Hi ladies and gents,
I'm extending the old ladies deck from an L shaped landing to a 5.4x5.4 deck and at the same time installing a clear poly patio roof over it.
The extension requires 4 new piers and I have sourced some well priced 175x175 hardwood posts that will do the job but I cannot for the life of me find heavy duty stirrups to fit them. It's quite high on a hill and as the far corner peir will be extending all the way up as a roof support I need the high wind/cyclone type or simar but the largest I can find is 150mm.
What are your thoughts on just checking out 12.5m out of each side of the posts?
I don't want to go any smaller on the posts as the bearer will need to be recessed into the long post and I don't want to lose anymore thickness being a 4.5m height.  
Thanks

----------


## julianx

For big posts we usually get Tee shaped post supports, cut a slot down the centre of the post slide the vertical leg of the support in and use cup head bolts through the post and tee bracket. We generally get them custom fabricated and hot dipped, however I have seen some pretty substantial ones at some of the decent building supply stores.
175x175 hardwood!...Glad it's not me standing them, should look awesome tho.

----------


## GavMan

Thanks I saw those, do you still raise them 75mm before bolting?  
Do you think 175mm is Overkill? 
Only the corner post is extended to the roof the others are only 1.5m high supporting the bearers.
The existing peirs are 240x240 brick so it just seemed like not enough to only go 135mm posts or less, and pine..  
That post will be attached to the bearer, rim joist, balustrade on both sides and then notched for a 240mm crossbeam.
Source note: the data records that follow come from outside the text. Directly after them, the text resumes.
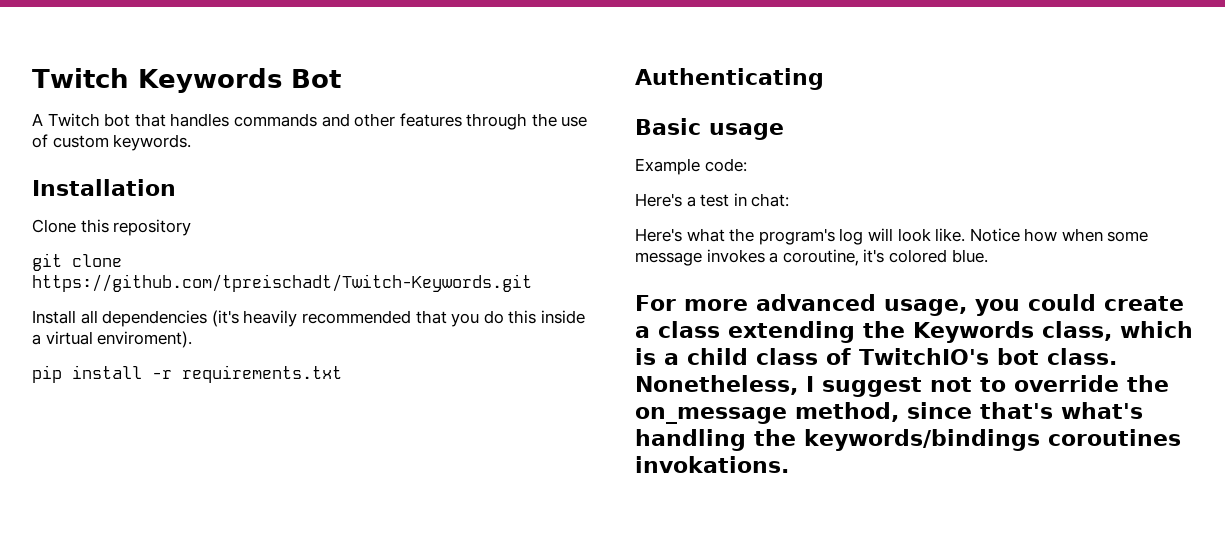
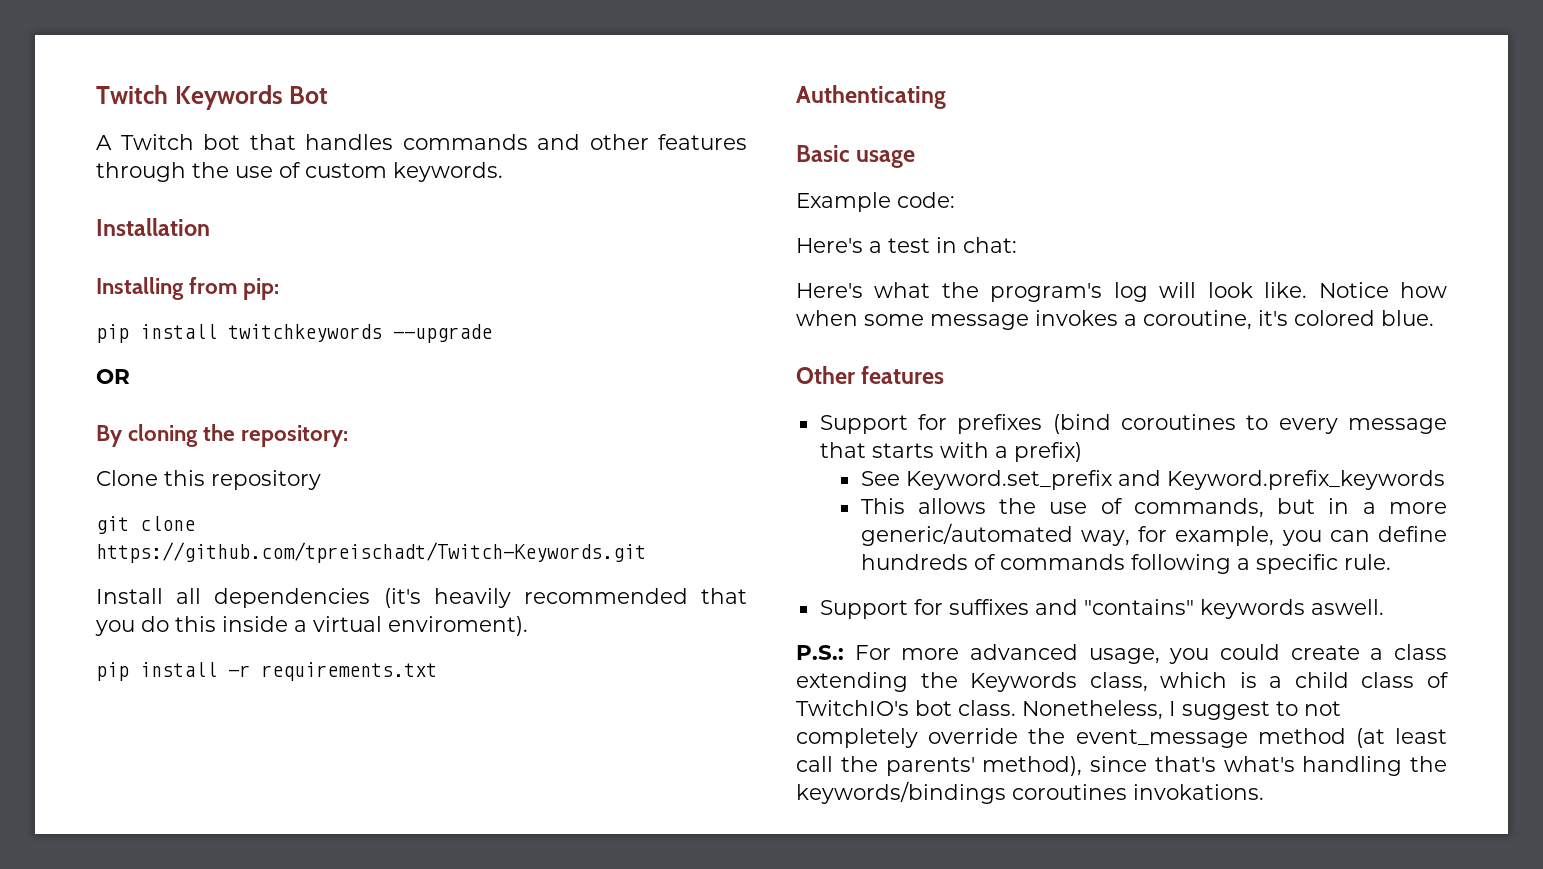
(176, 187) none -> [96,277,280,300] [96,324,492,343] [96,369,130,384] [96,424,349,447] // Installing from pip: // pip install twitchkeywords --upgrade // OR // By cloning the repository:
(988, 256) none -> [796,366,945,384] [819,414,1447,434] [819,442,1082,462] [860,470,1445,490] [860,498,1447,518] [860,523,1447,546] [860,554,1391,574] [819,599,1384,619] [796,645,844,660] Other features // Support for prefixes (bind coroutines to every message that starts with a prefix) // See Keyword.set_prefix and Keyword.prefix_keywords // This allows the use of commands, but in a more generic/automated way, for example, you can define hundreds of commands following a specific rule. // Support for suffixes and "contains" keywords aswell. // P.S.:
[930,375,1169,392] [635,402,899,424] not to override the on_message method, -> [1276,701,1341,716] [796,728,1447,748] [796,756,1083,776] to not completely override the event_message method (at least call the parents' method),

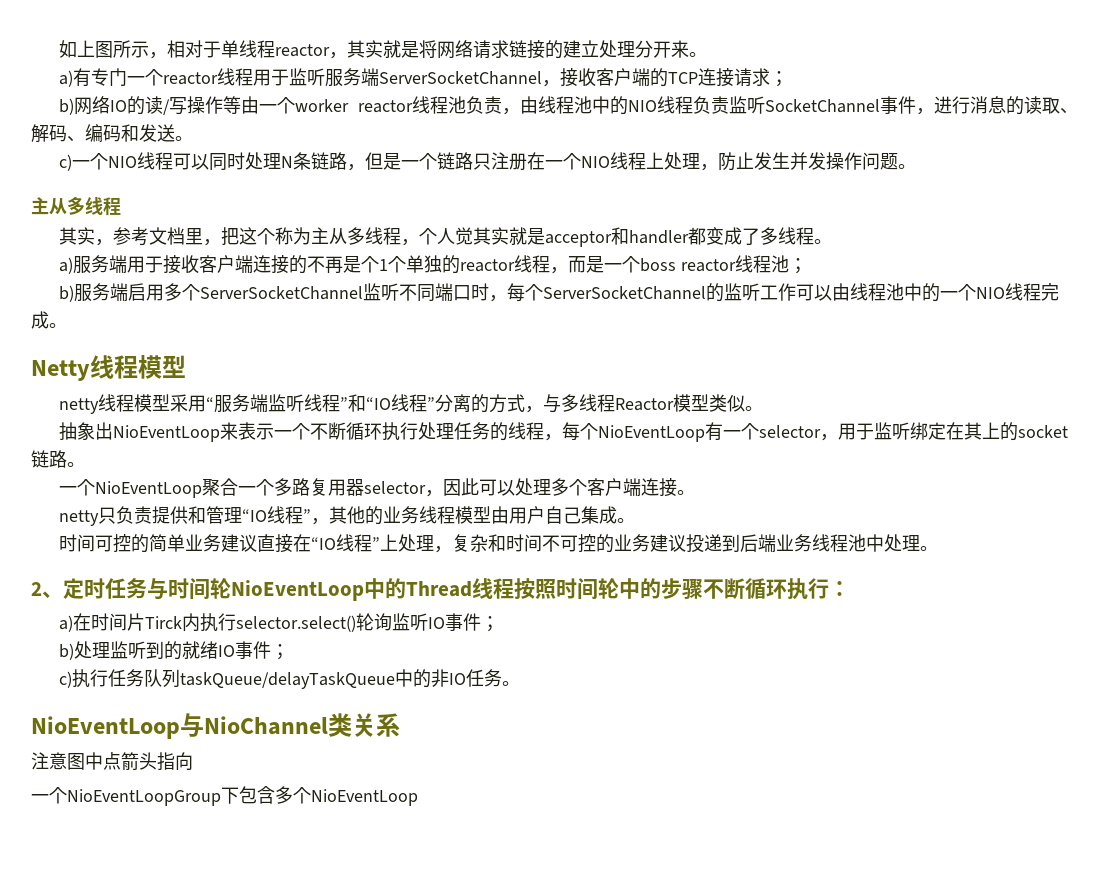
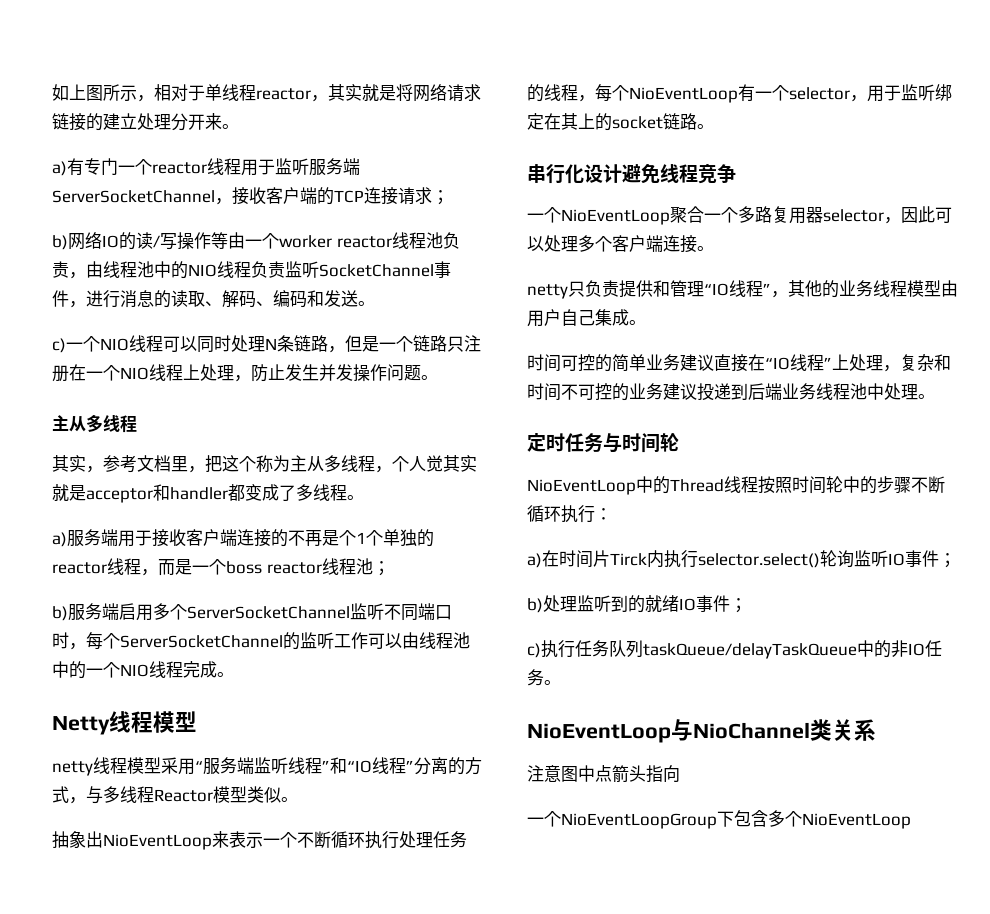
(85, 464) none -> [527,163,736,184] // 串行化设计避免线程竞争
[31,582,63,598] 2、 -> (935, 396) none
(231, 588) none -> (679, 442) //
That crossbeam will span across to to existing roof so there's a bit of load on it as the roof is 5.4x5.4 and 4.5m off the ground. 
This is the biggest project I've done, and it's a bit of a bastard as the existing deck framework is a bit all over the shop, so any advi_c_e is most welcome

----------


## Marc

175 post is just fine and will look great. Get the stirrups fabricated by a welder or blacksmith. Ask them to make it in 150x6 or even 150x8mm flat bar and copy the high wind H shaped one. Call Edcon steel for a local workshop that can make them  https://www.edconsteel.com.au/
Take them for hot dip galvanize to https://www.sydgal.com/ they don't mind small jobs.

----------